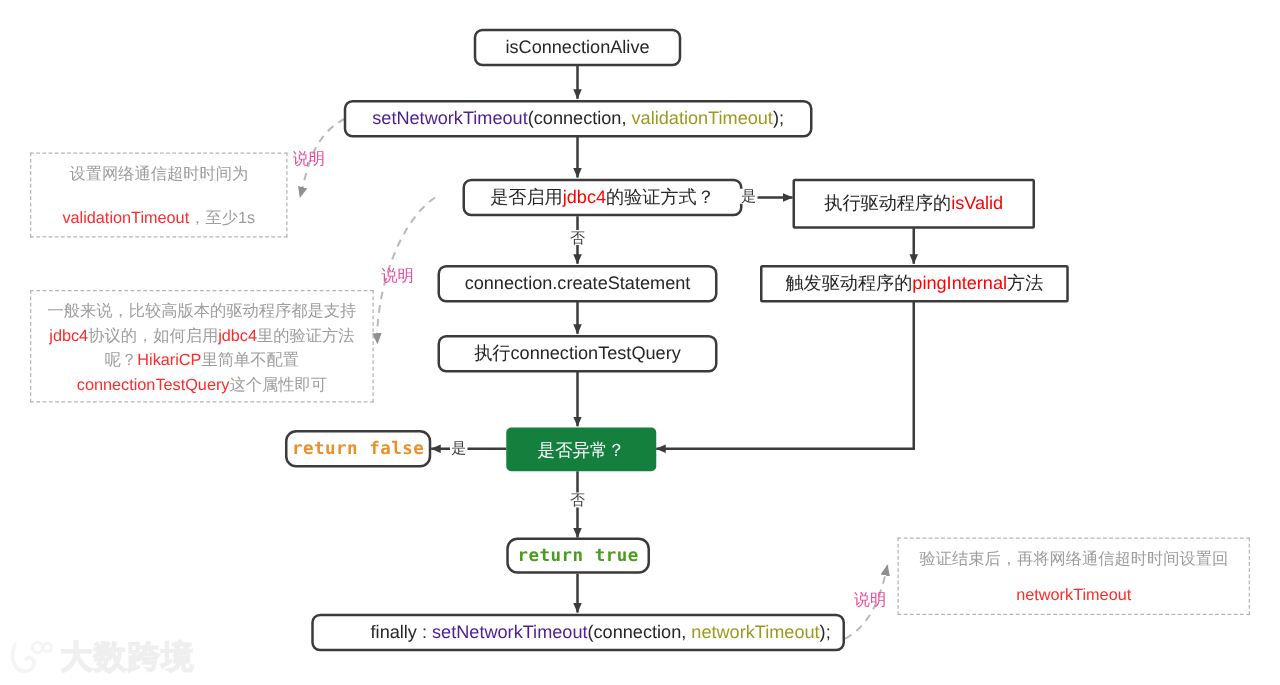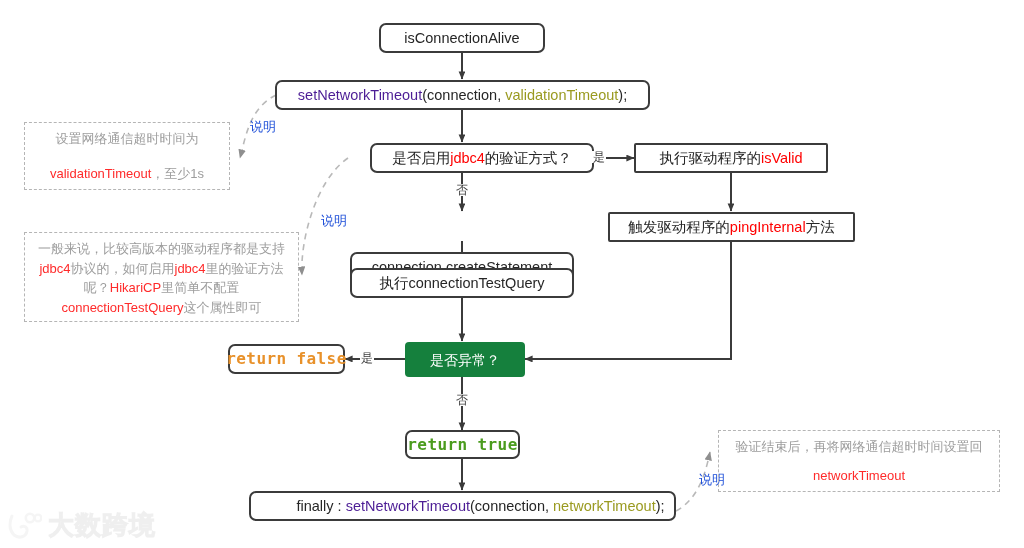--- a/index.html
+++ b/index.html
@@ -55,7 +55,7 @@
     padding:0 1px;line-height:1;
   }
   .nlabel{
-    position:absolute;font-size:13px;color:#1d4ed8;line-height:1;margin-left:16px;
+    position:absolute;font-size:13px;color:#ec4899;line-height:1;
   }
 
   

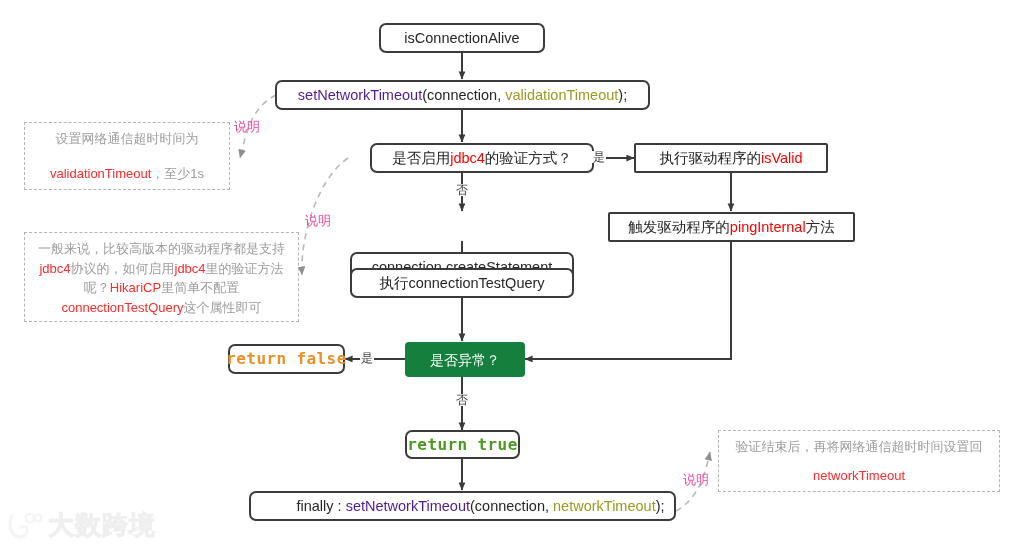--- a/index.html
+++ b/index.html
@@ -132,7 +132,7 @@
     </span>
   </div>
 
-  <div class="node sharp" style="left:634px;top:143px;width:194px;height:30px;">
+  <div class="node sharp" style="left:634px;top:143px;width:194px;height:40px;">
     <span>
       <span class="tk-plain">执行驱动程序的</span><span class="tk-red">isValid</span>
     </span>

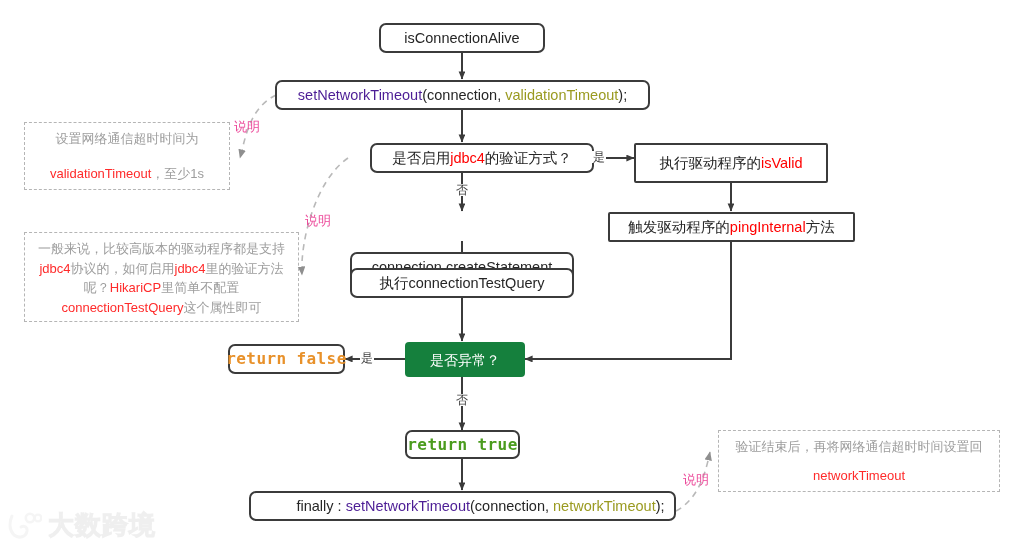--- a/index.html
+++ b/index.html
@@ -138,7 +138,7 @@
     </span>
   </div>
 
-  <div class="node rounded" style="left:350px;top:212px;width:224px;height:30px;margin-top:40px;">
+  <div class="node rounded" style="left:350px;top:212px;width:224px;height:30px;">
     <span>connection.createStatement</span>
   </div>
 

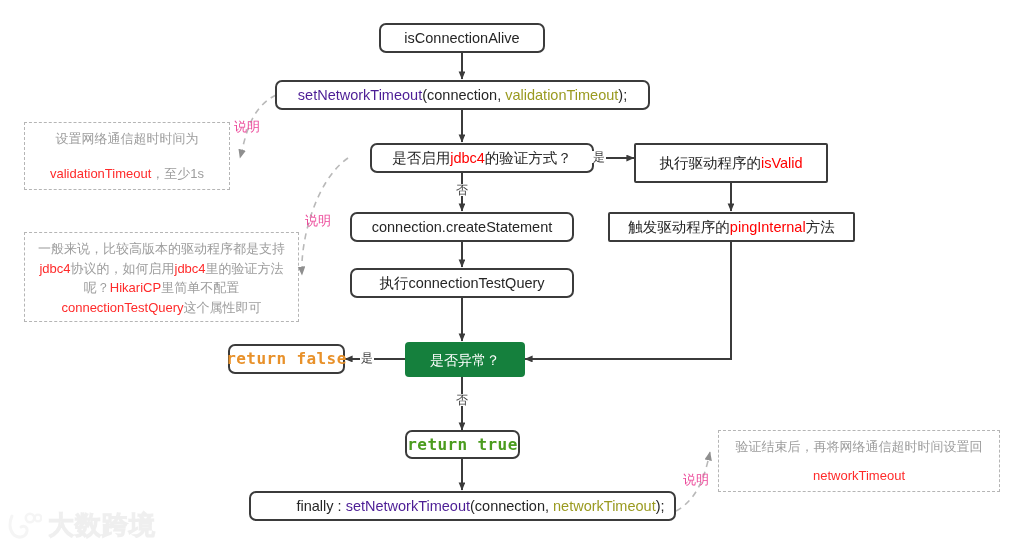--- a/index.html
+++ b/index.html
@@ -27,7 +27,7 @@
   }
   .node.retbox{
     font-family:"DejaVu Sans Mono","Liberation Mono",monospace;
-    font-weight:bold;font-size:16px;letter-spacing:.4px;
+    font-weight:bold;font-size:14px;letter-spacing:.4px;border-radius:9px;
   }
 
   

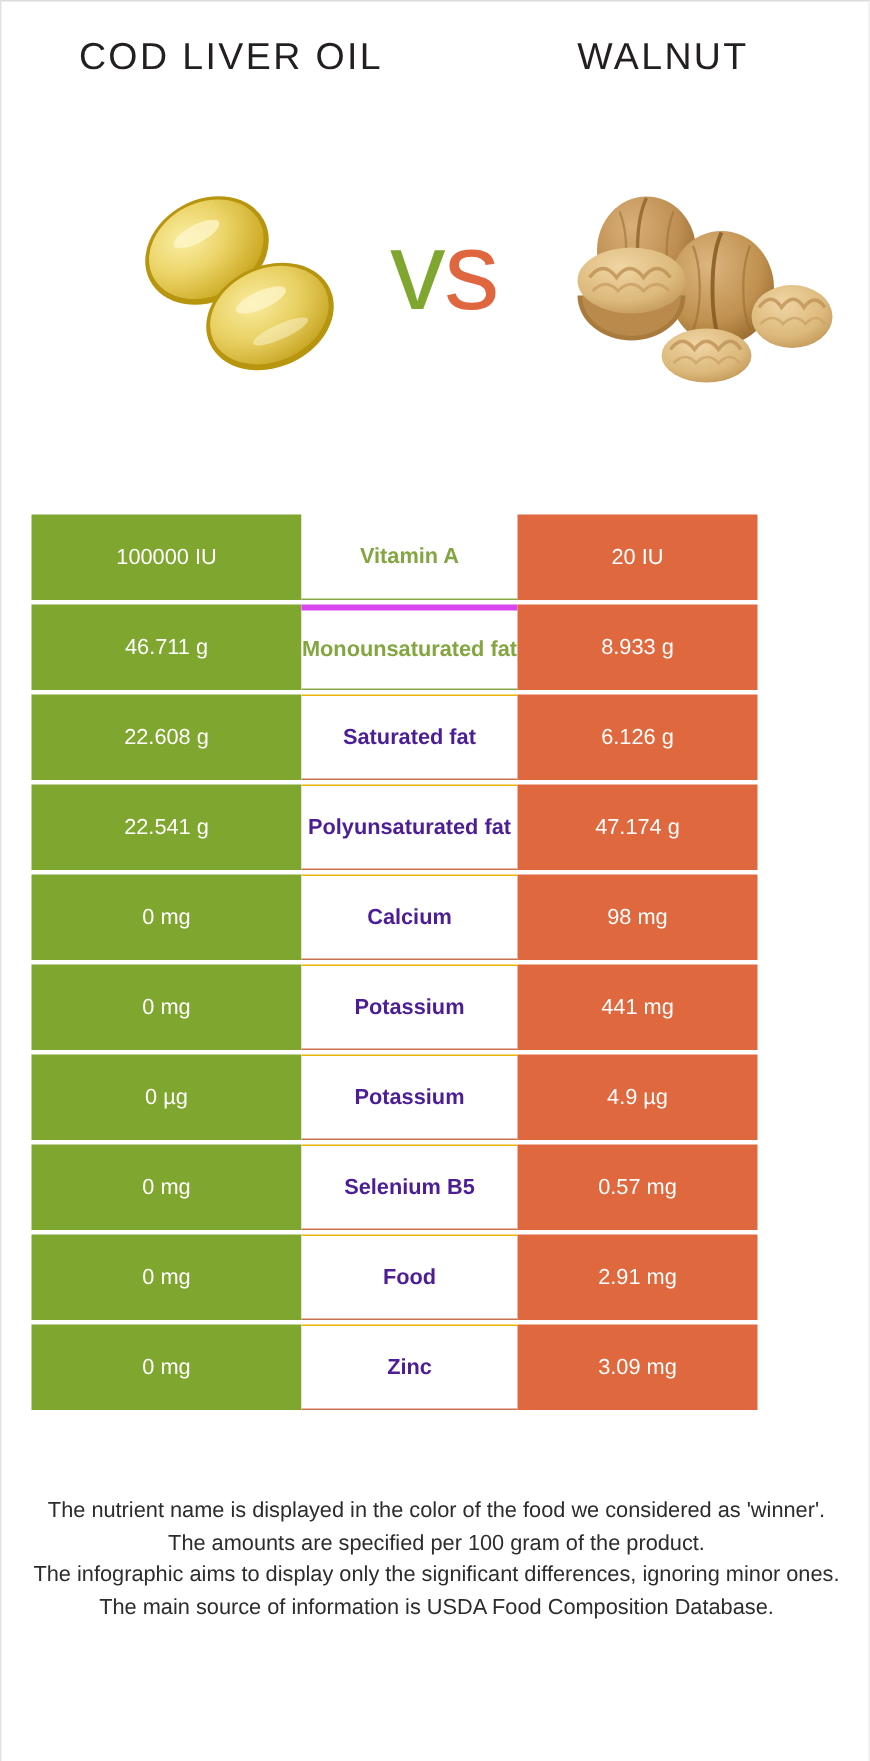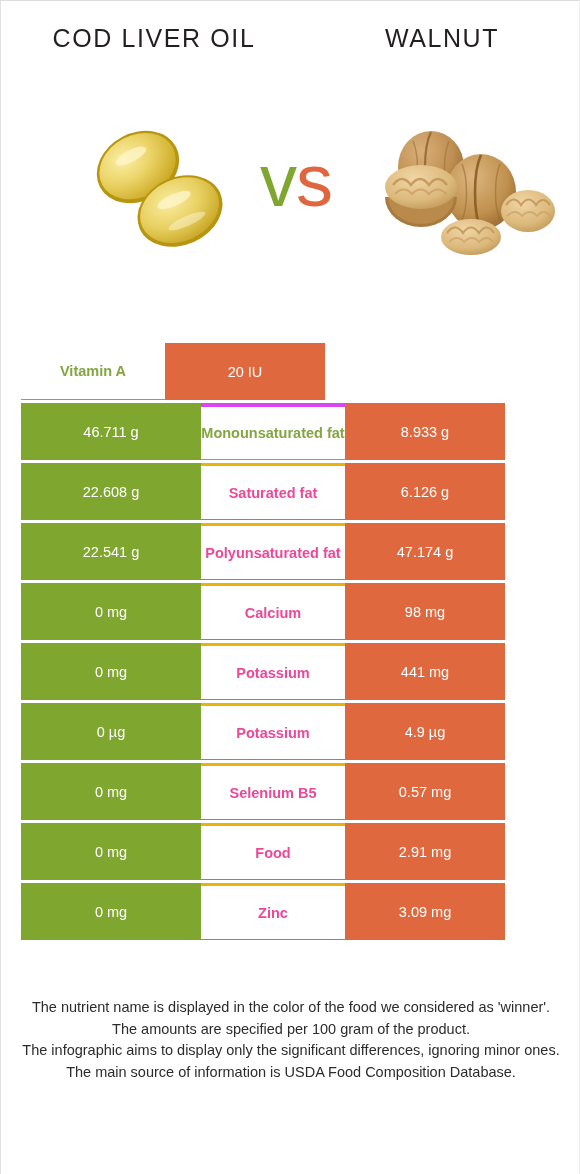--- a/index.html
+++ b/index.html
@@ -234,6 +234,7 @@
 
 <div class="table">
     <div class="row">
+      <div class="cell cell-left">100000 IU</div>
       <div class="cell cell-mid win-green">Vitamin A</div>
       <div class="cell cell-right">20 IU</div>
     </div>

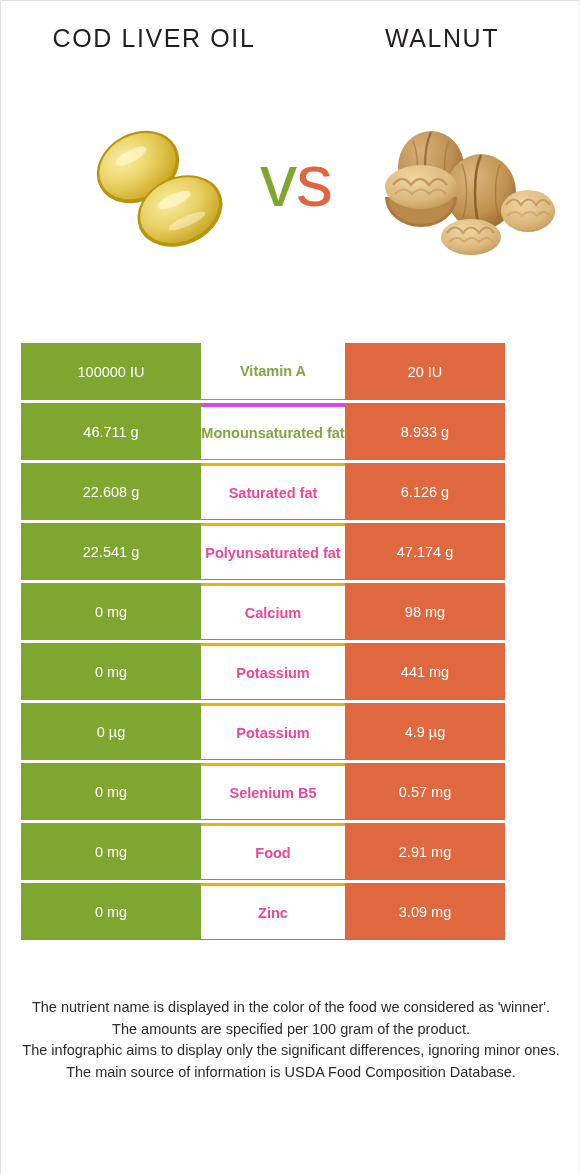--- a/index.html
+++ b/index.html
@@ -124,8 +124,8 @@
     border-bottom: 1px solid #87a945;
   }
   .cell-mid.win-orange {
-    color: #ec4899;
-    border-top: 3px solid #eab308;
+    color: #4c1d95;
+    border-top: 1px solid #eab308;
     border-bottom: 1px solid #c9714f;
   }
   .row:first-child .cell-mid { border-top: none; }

**Aim of the exercise:** Pictures are to be left out; everything else in the entries is reproduced verbatim.

**Exercise result:**
--- a/index.html
+++ b/index.html
@@ -55,7 +55,7 @@
     padding:0 1px;line-height:1;
   }
   .nlabel{
-    position:absolute;font-size:13px;color:#1d4ed8;line-height:1;margin-left:16px;
+    position:absolute;font-size:13px;color:#ec4899;line-height:1;
   }
 
   

--- a/index.html
+++ b/index.html
@@ -132,7 +132,7 @@
     </span>
   </div>
 
-  <div class="node sharp" style="left:634px;top:143px;width:194px;height:30px;">
+  <div class="node sharp" style="left:634px;top:143px;width:194px;height:40px;">
     <span>
       <span class="tk-plain">执行驱动程序的</span><span class="tk-red">isValid</span>
     </span>

--- a/index.html
+++ b/index.html
@@ -138,7 +138,7 @@
     </span>
   </div>
 
-  <div class="node rounded" style="left:350px;top:212px;width:224px;height:30px;margin-top:40px;">
+  <div class="node rounded" style="left:350px;top:212px;width:224px;height:30px;">
     <span>connection.createStatement</span>
   </div>
 

--- a/index.html
+++ b/index.html
@@ -27,7 +27,7 @@
   }
   .node.retbox{
     font-family:"DejaVu Sans Mono","Liberation Mono",monospace;
-    font-weight:bold;font-size:16px;letter-spacing:.4px;
+    font-weight:bold;font-size:14px;letter-spacing:.4px;border-radius:9px;
   }
 
   

--- a/index.html
+++ b/index.html
@@ -234,6 +234,7 @@
 
 <div class="table">
     <div class="row">
+      <div class="cell cell-left">100000 IU</div>
       <div class="cell cell-mid win-green">Vitamin A</div>
       <div class="cell cell-right">20 IU</div>
     </div>

--- a/index.html
+++ b/index.html
@@ -124,8 +124,8 @@
     border-bottom: 1px solid #87a945;
   }
   .cell-mid.win-orange {
-    color: #ec4899;
-    border-top: 3px solid #eab308;
+    color: #4c1d95;
+    border-top: 1px solid #eab308;
     border-bottom: 1px solid #c9714f;
   }
   .row:first-child .cell-mid { border-top: none; }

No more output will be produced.